12. The computer program product of claim 11, further comprising:

program instructions stored on at least one of the one or more storage devices to compute, using the one or more processors, a second sum of a second subset of the set of analysis parameters; and

program instructions stored on at least one of the one or more storage devices to compute, using the one or more processors, a second logarithmic value of the second sum, and

program instructions stored on at least one of the one or more storage devices to combine, using the one or more processors, the logarithmic value with the second logarithmic value.

13. The computer program product of claim 12, wherein the logarithmic value and the second logarithmic value are each computed using different bases.

14. The computer program product of claim 13, wherein the logarithmic value is in Base 10 and the second logarithmic value is in Base 5.

15. The computer program product of claim 11, further comprising:

program instructions stored on at least one of the one or more storage devices to compute, using the one or more processors, a set of weight factors, wherein the computing the set of weight factors uses historical information of the data processing environment to determine the weight factors in the set of weight factors, and wherein the weighting uses a weight factor from the set of weight factors.

16. The computer program product of claim 11, further comprising:

program instructions stored on at least one of the one or more storage devices to receive, using the one or more processors, a set of weight factors, wherein the set of weight factors is received from a user.

17. The computer program product of claim 11, further comprising:

program instructions stored on at least one of the one or more storage devices to receive, using the one or more processors, a collection of analysis parameters, the collection including the set of analysis parameters.

18. The computer program product of claim 11, wherein the set of analysis parameters is received from an analysis application executing in the data processing environment.

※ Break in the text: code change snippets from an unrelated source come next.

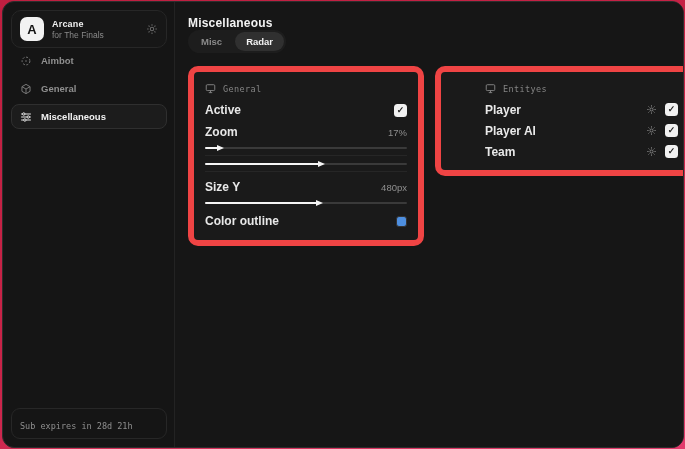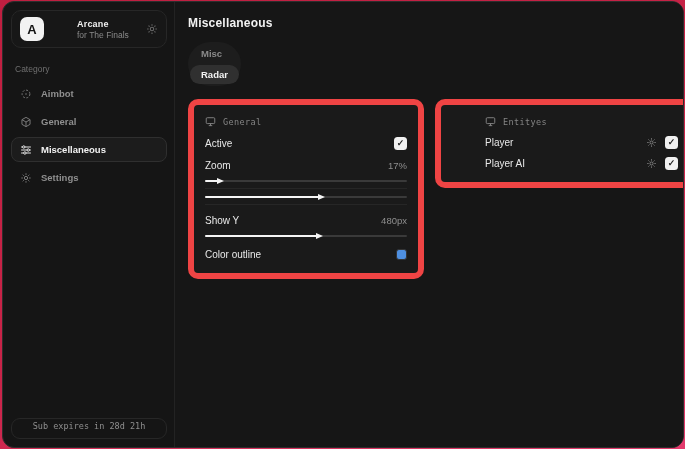--- a/index.html
+++ b/index.html
@@ -28,7 +28,7 @@
     color:#141414; font-weight:bold; font-size:13px;
     display:flex; align-items:center; justify-content:center;
   }
-  .brand-text { display:flex; flex-direction:column; gap:1px;margin-left:25px; }
+  .brand-text { display:flex; flex-direction:column; gap:1px; }
   .brand-title { font-size:9px; font-weight:bold; color:#f0f0f0; letter-spacing:.2px; }
   .brand-sub { font-size:8.5px; color:#8a8a8a; }
   .brand-gear { margin-left:auto; color:#6a6a6a; display:flex; }

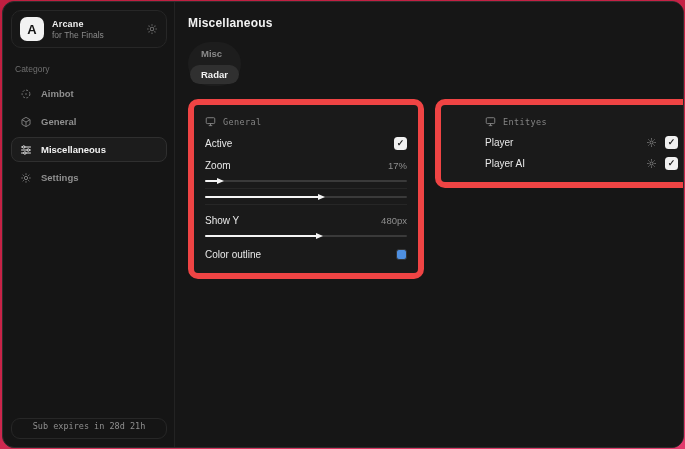--- a/index.html
+++ b/index.html
@@ -52,8 +52,8 @@
   .main { flex:1; padding:14px 13px; background:#161616; }
   .page-title { font-size:12px; font-weight:bold; color:#f2f2f2; letter-spacing:.2px; }
   .tabs {
-    margin-top:12px; display:inline-flex; background:#1d1d1d;
-    border-radius:999px; padding:2px; gap:2px;flex-direction:column;
+    margin-top:0; display:inline-flex; background:#1d1d1d;
+    border-radius:999px; padding:2px; gap:2px;
   }
   .tab {
     font-size:9.5px; padding:4px 11px; color:#8a8a8a; border-radius:999px;

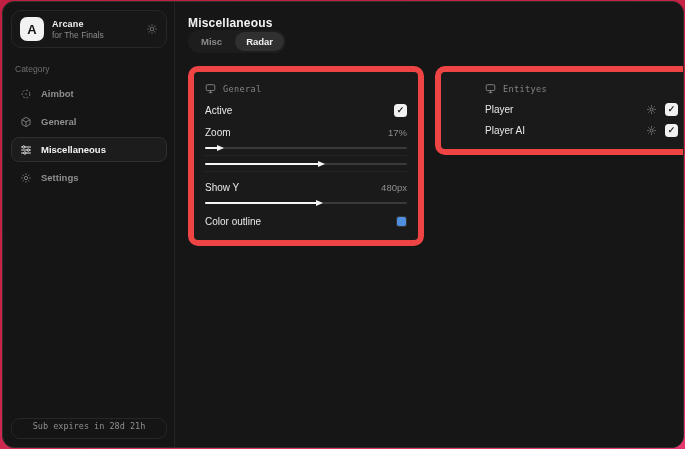--- a/index.html
+++ b/index.html
@@ -115,7 +115,6 @@
       </span>
     </div>
 
-    <div class="category-label">Category</div>
 
     <nav class="nav">
       <div class="nav-item">

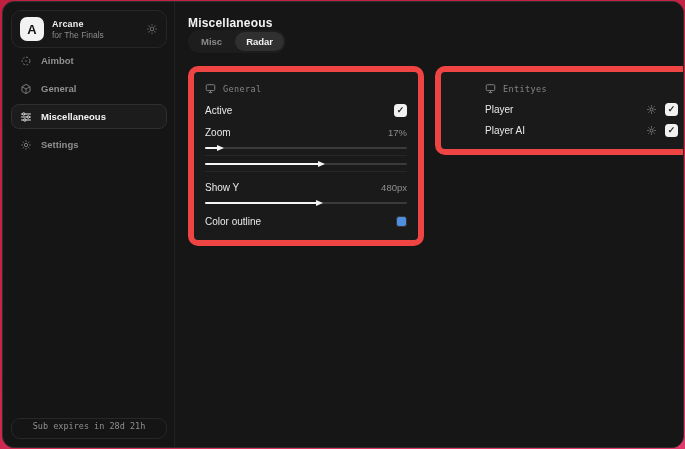--- a/index.html
+++ b/index.html
@@ -73,7 +73,7 @@
   }
   .panel-header .pico { display:flex; color:#8a8a8a; }
   .row { display:flex; justify-content:space-between; align-items:center; height:22px; }
-  .row-label { font-size:10px; font-weight:400; color:#e8e8e8; }
+  .row-label { font-size:12px; font-weight:700; color:#e8e8e8; }
   .row-value { font-size:9.5px; color:#8f8f8f; }
   .checkbox {
     width:13px; height:13px; background:#f1f1f1; border-radius:3.5px;

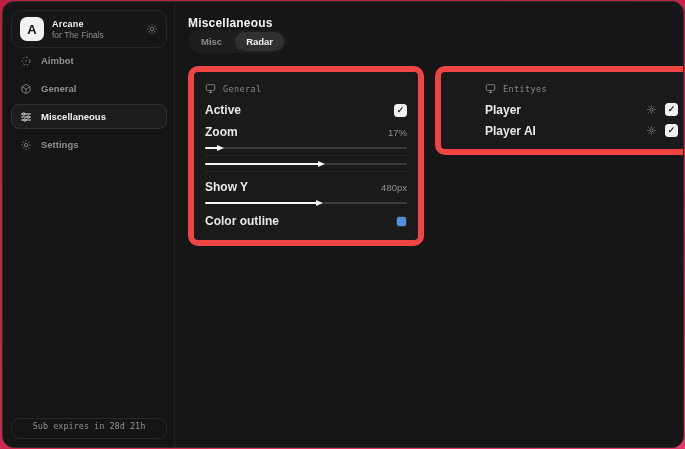--- a/index.html
+++ b/index.html
@@ -146,15 +146,6 @@
         </span>
         <span>Miscellaneous</span>
       </div>
-      <div class="nav-item">
-        <span class="nico">
-          <svg width="12" height="12" viewBox="0 0 16 16" fill="none" stroke="currentColor" stroke-width="1.3">
-            <circle cx="8" cy="8" r="2.2"></circle>
-            <path d="M8 1.8v2M8 12.2v2M1.8 8h2M12.2 8h2M3.6 3.6l1.4 1.4M11 11l1.4 1.4M12.4 3.6L11 5M5 11l-1.4 1.4"></path>
-          </svg>
-        </span>
-        <span>Settings</span>
-      </div>
     </nav>
 
     <div class="sidebar-footer">

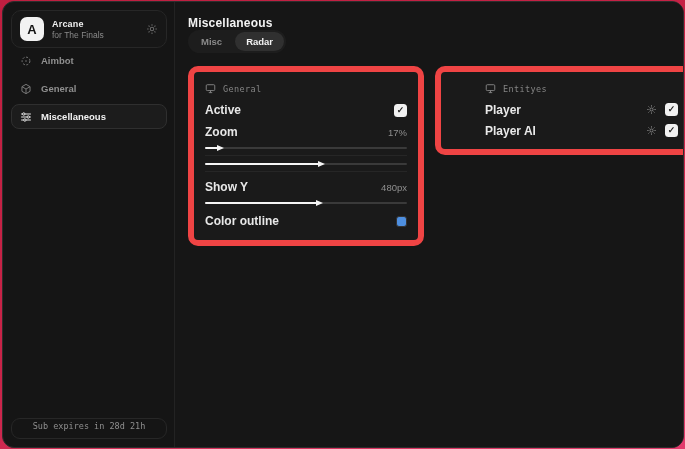--- a/index.html
+++ b/index.html
@@ -251,6 +251,18 @@
           </span>
         </div>
 
+        <div class="row erow">
+          <span class="row-label">Team</span>
+          <span class="erow-right">
+            <span class="egear">
+              <svg width="11" height="11" viewBox="0 0 16 16" fill="none" stroke="currentColor" stroke-width="1.3">
+                <circle cx="8" cy="8" r="2.2"></circle>
+                <path d="M8 1.8v2M8 12.2v2M1.8 8h2M12.2 8h2M3.6 3.6l1.4 1.4M11 11l1.4 1.4M12.4 3.6L11 5M5 11l-1.4 1.4"></path>
+              </svg>
+            </span>
+            <span class="checkbox checked"></span>
+          </span>
+        </div>
       </section>
 
     </div>

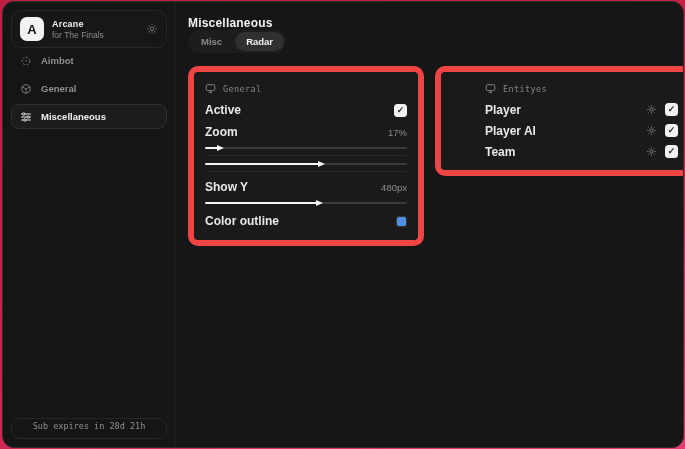--- a/index.html
+++ b/index.html
@@ -199,7 +199,7 @@
         <div class="divider"></div>
 
         <div class="row">
-          <span class="row-label">Show Y</span>
+          <span class="row-label">Size Y</span>
           <span class="row-value">480px</span>
         </div>
         <div class="slider">

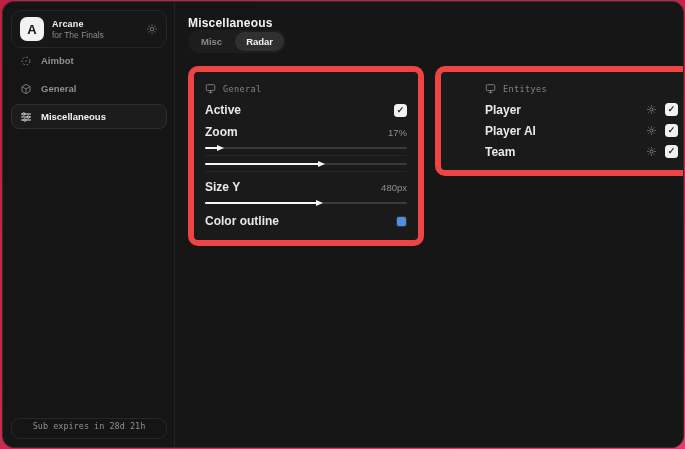--- a/index.html
+++ b/index.html
@@ -44,7 +44,7 @@
   .nav-item.active .nico { color:#eaeaea; }
   .sidebar-footer {
     margin-top:auto; border:1px solid #272727; border-radius:9px;
-    padding:2px 8px 7px; display:flex; flex-direction:column; gap:3px;text-align:center;
+    padding:12px 8px 7px; display:flex; flex-direction:column; gap:3px;
   }
   .sub-line { font-family:"DejaVu Sans Mono", monospace; font-size:8.5px; color:#8f8f8f; }
   .sess-line { font-size:8px; font-weight:bold; color:#bdbdbd; }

19. A computer system for estimating an amount of time to model a data processing environment, the computer system comprising:

one or more processors, one or more computer-readable memories, one or more computer-readable storage devices, and program instructions stored on at least one of the one or more storage devices for execution by at least one of the one or more processors via at least one of the one or more memories, the program instructions comprising:

program instructions to select, using one or more processors, a set of analysis parameters;

program instructions to compute, using the one or more processors, a sum of a subset of the set of analysis parameters;

program instructions to compute, using the one or more processors, a logarithmic value of the sum;

program instructions to weight, using the one or more processors, the logarithmic value; and

program instructions to estimate, using the one or more processors, the amount of time to model the data processing environment using the logarithmic value.

20. The computer system of claim 19, further comprising:

program instructions, stored on at least one of the one or more storage devices for execution by at least one of the one or more processors via at least one of the one or more memories, to compute, using the one or more processors, a second sum of a second subset of the set of analysis parameters; and

program instructions, stored on at least one of the one or more storage devices for execution by at least one of the one or more processors via at least one of the one or more memories, to compute, using the one or more processors, a second logarithmic value of the second sum, and

program instructions, stored on at least one of the one or more storage devices for execution by at least one of the one or more processors via at least one of the one or more memories, to combine, using the one or more processors, the logarithmic value with the second logarithmic value.